A man who lives along the east side of North Pontiac Drive in Janesville said he was asleep late Saturday, but awoke to gunfire that sent a single bullet punching through his garage’s walls.
The bullet then pierced the wall of a guest bedroom in his split-level ranch home, shot through a TV, and cut through another two walls in the house before it lodged in an electrical plate in the bathroom wall.
It was one of at least four bullets that struck and flew through two neighboring homes on the 2000 block of North Pontiac Drive late Saturday night.
Janesville police suspect the bullets came from a gun fired from along North Pontiac Drive, probably from a vehicle. Officers late Saturday night and early Sunday sealed off a block of North Pontiac between Huron Drive and Randolph Road with crime scene tape as they tried checked to see how many homes might have been hit and canvassed leaf-strewn streets and yards for any items tied to the shooting.
On Sunday morning, two men who live in the neighboring homes hit by bullets smoked cigarettes as they showed each other and a Gazette reporter holes where bullets had pierced their siding, windows and walls on the sides of their homes, which both face North Pontiac Drive.
Neither of the men was hurt, but both remained shaken up. Both men declined to give a Gazette reporter their name because they were still leery about their safety in the wake of the shooting.
“I’d like to stay under the radar,” the man who found a bullet lodged in his bathroom wall said.
“But obviously, it’s hard to stay under the radar when your house is taking bullets.”
Both men said they have no idea why somebody would shoot into their homes, and as of Sunday evening, police still hadn’t named any suspects.

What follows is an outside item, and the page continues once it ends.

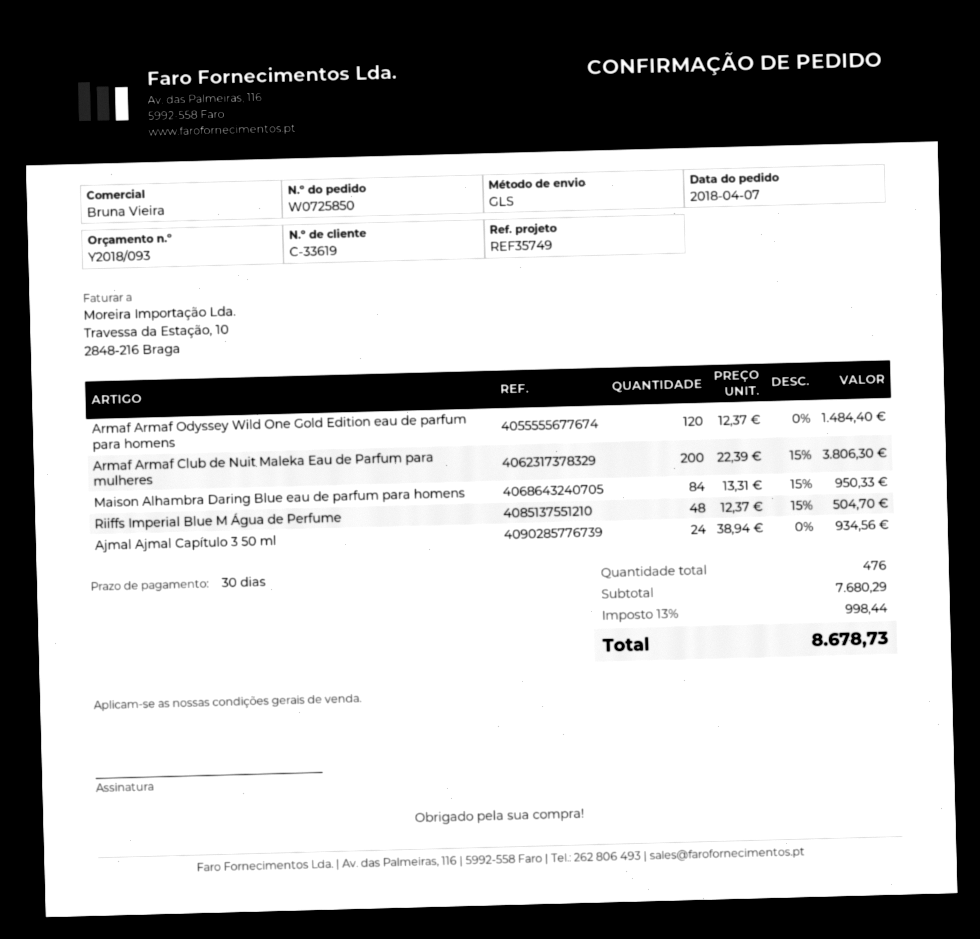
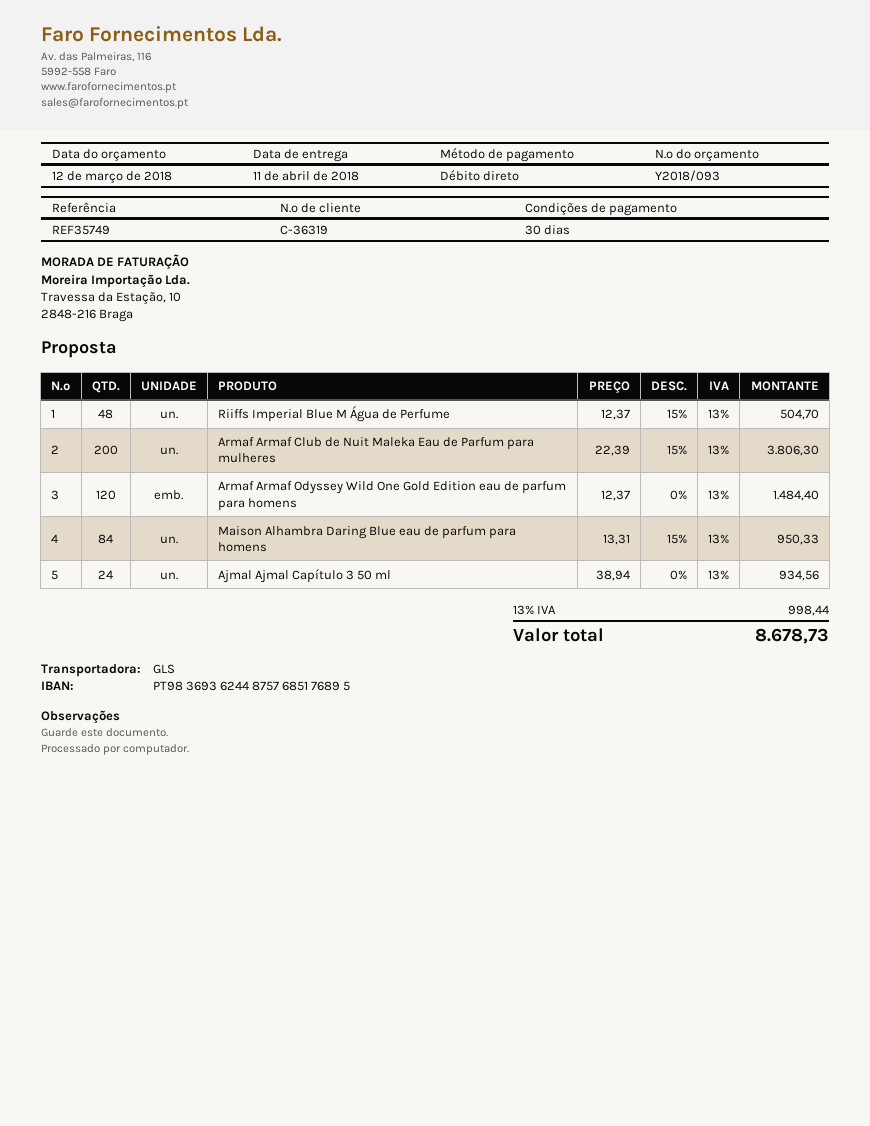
customer number: C-33619 -> C-36319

The bullet missed the man by “about five feet,” he said, and it narrowly missed hitting a Brett Favre rookie card hanging on a plaque on the wall.
Janesville police Sgt. James Holford said police late Saturday found at least two bullet holes in a house the east side of the 2000 block of North Pontiac Drive. A camper parked next to the house had at least one bullet hole.
On Sunday morning, the police in a crime alert confirmed another house next door was hit in the shooting.
Multiple neighbors reported they had heard several gunshots near the intersection of North Pontiac Drive and Randolph Road at about 10:40 p.m. on Saturday, Holford said.
Holford said nobody appeared to have been injured.
It’s not clear if police investigators recovered any bullets, bullet casings or other evidence overnight, but the man who said he’s got a bullet stuck in his wall said he’d told police they could come take the bullet.
Holford said Saturday there were early indications someone fired a gun from a vehicle in the street. That’s based on the fact the bullets hit multiple houses and a camper.
“Kind of the way the scene sets up, that would be my suspicion,” he said. “That, and the fact that multiple people looked outside and didn’t see anything. I don’t really know how else someone would get out of here that quickly.”
Holford said it might be a few days before police investigating the shooting are in a position to give more details. On Saturday, he said police had no guesses of a possible motive for the shooting.
“It’s up in the air if they were targeted, or there were multiple houses shot at, or if somebody shot at the wrong house thinking it was somebody else’s,” Holford said.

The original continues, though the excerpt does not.